In spite of this serious situation, I’d like to argue that personnel activities itself on cyber network cannot be prohibited by any organizational force. It is up to whom uses internet for their identity whether it is stolen or not. But, from the view point of management, company should focus on breaking the link between the personnel information and the accessibility to the company information system.

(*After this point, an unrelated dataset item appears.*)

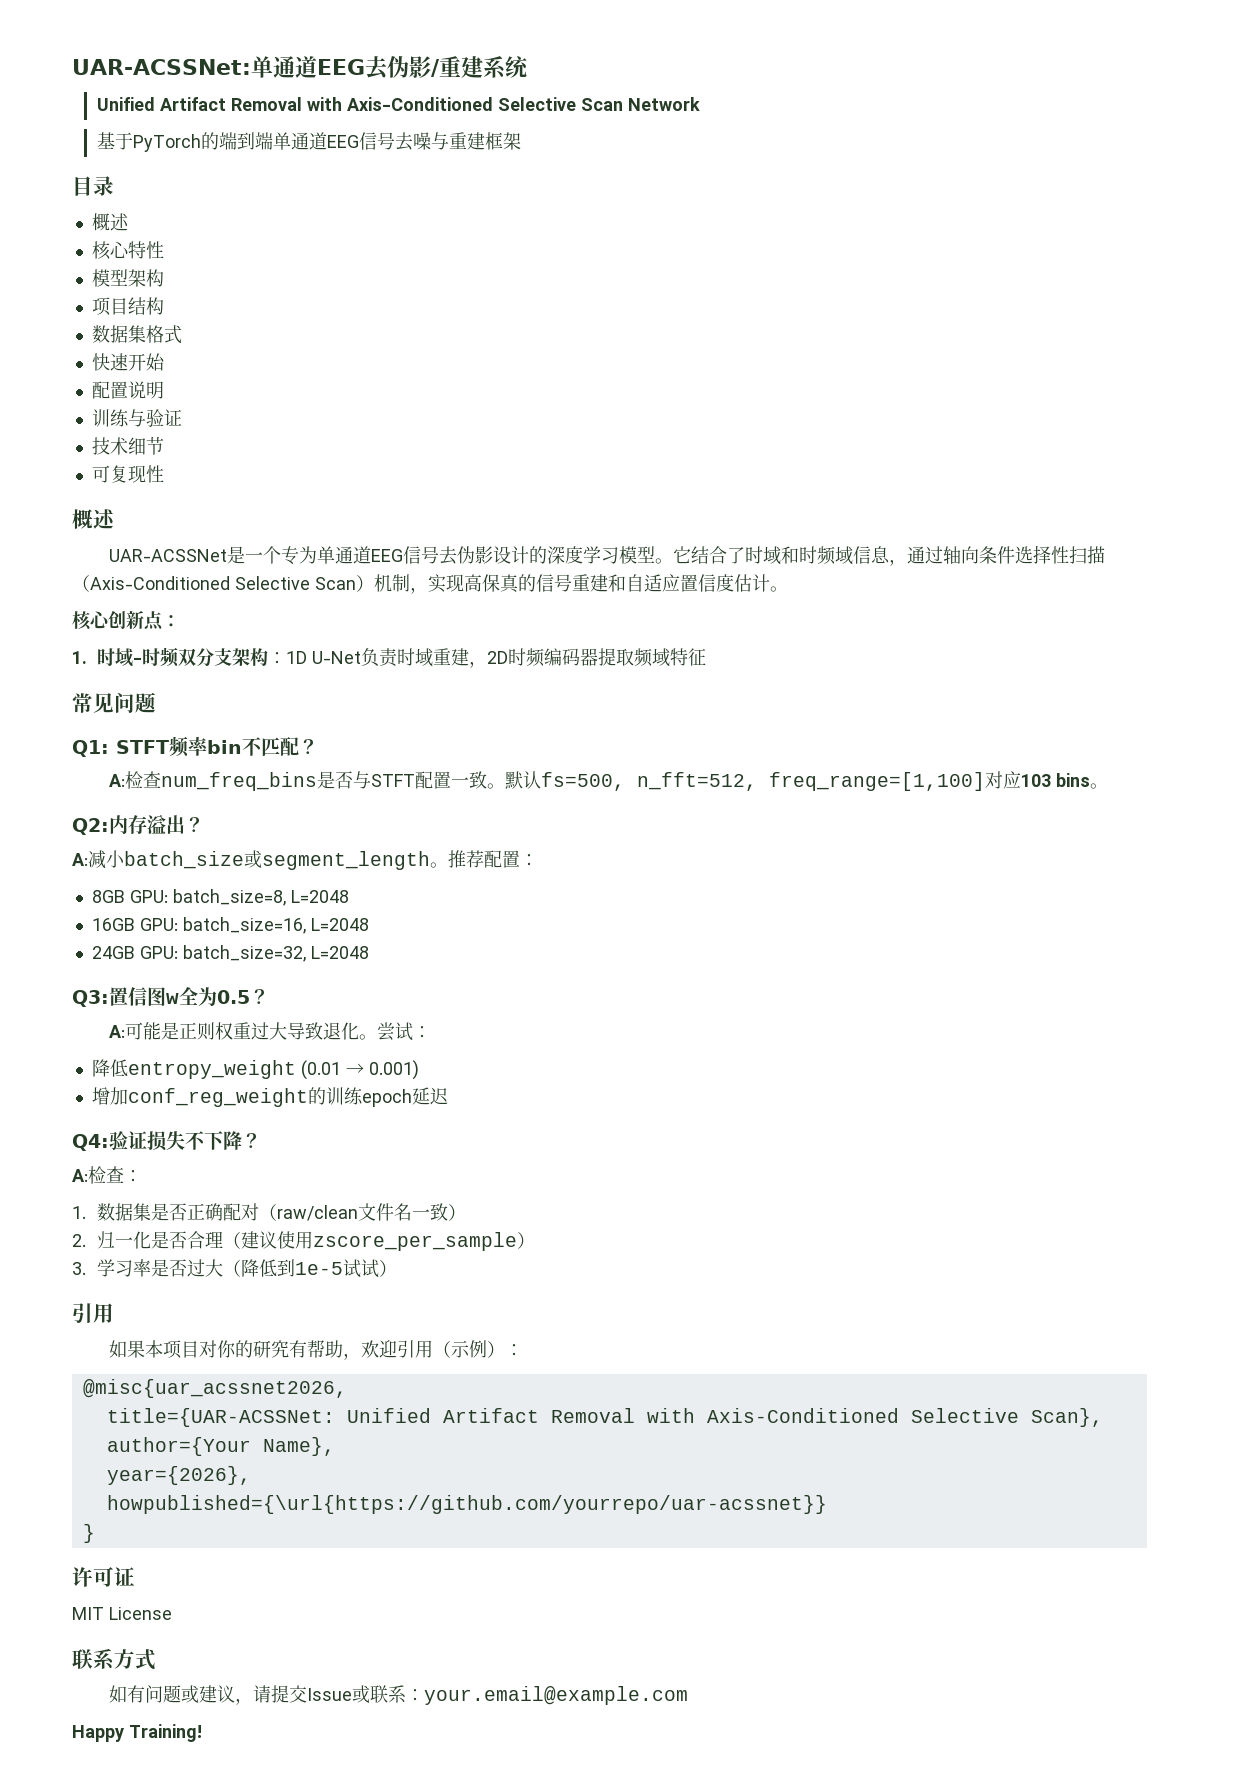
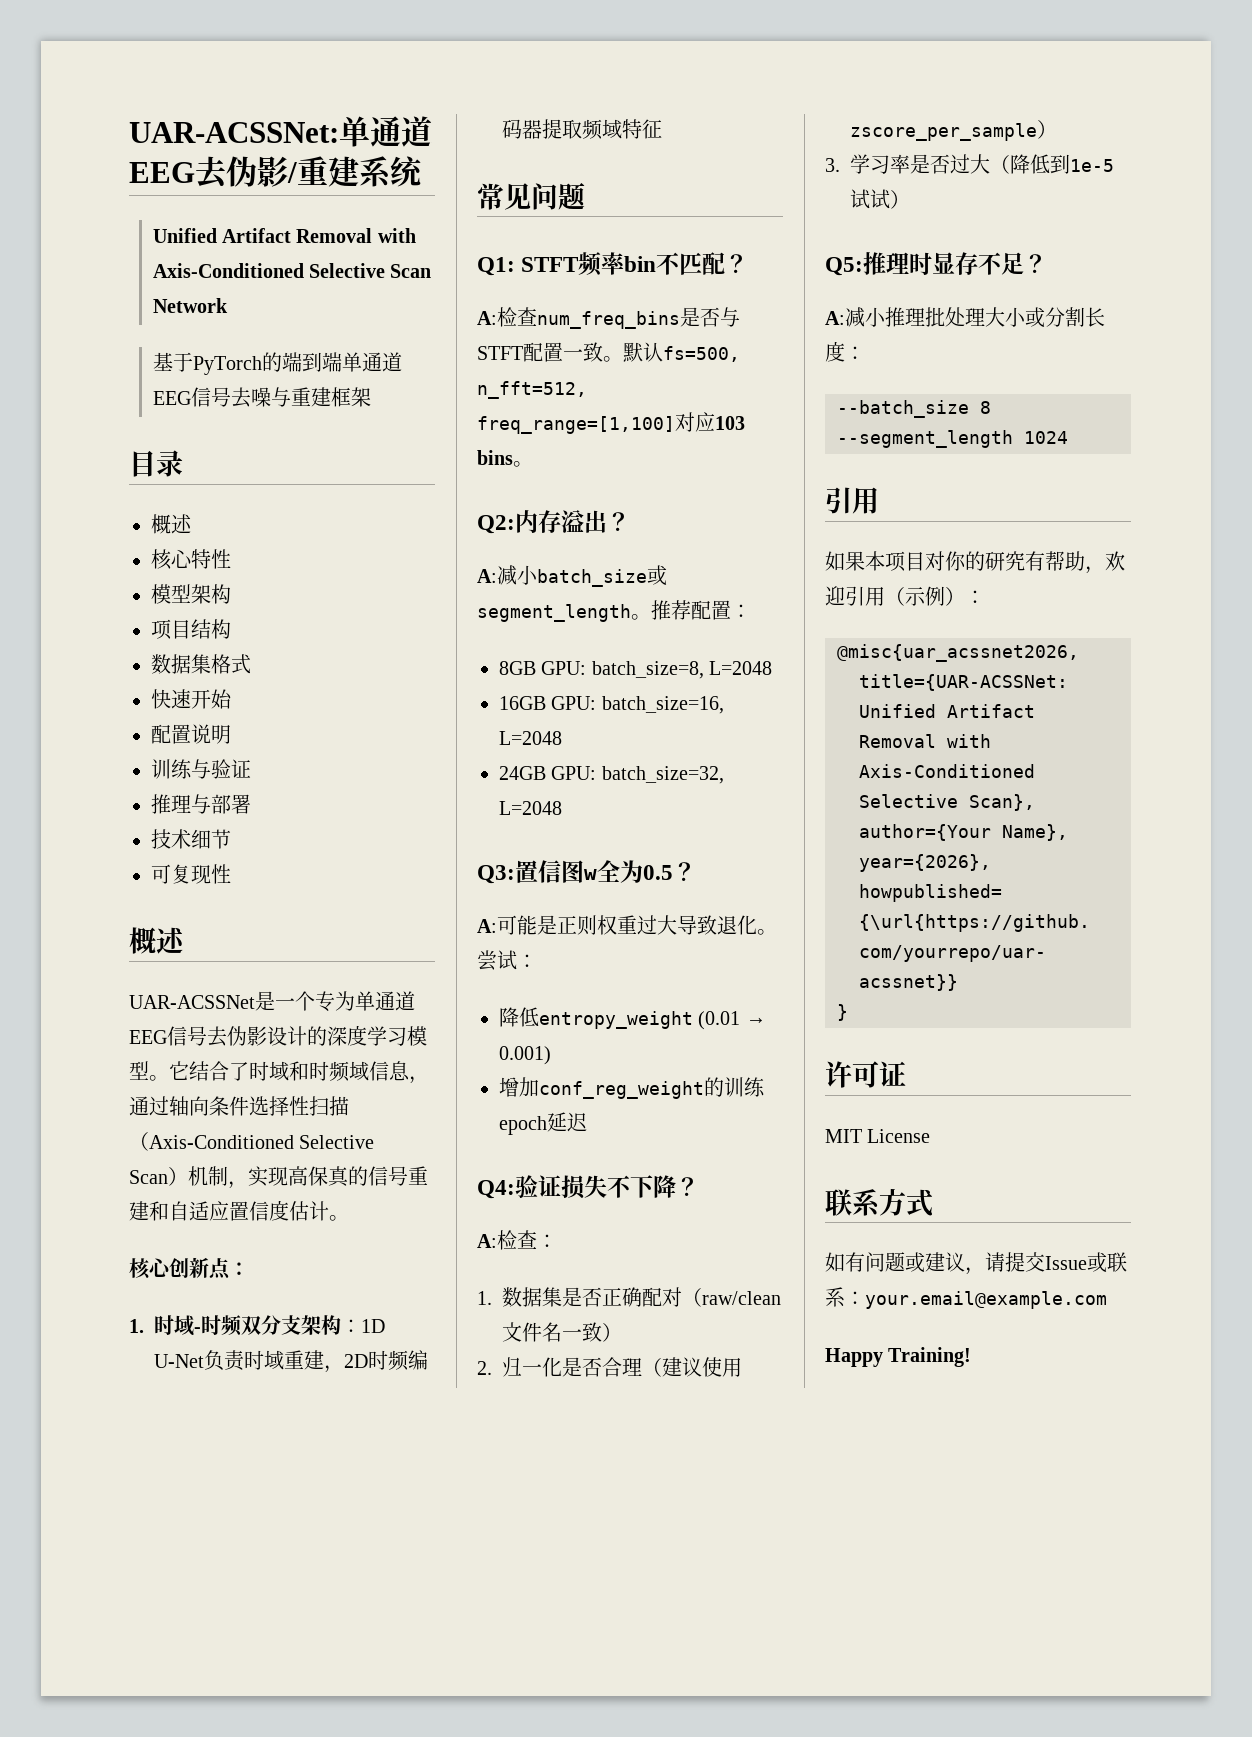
+ 推理与部署
+ Q5:推理时显存不足？
+ A:减小推理批处理大小或分割长度：
+ --batch_size 8 --segment_length 1024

Most easy and passive approach that company can take is to educate employees to use password most unrelated from their identity as often as possible. Second, more active approach is to develop a sophisticated algorithm which prevents employees from creating easy-trackable password. This system uses a database which contains full identity information, and produces a list in which every possible combination for the password candidate is written. So if someone creates a password based on his/her identity, the system will check if it belongs to the list and alarm the user to change password.

1 comment:

Lee, Jae Kyu said...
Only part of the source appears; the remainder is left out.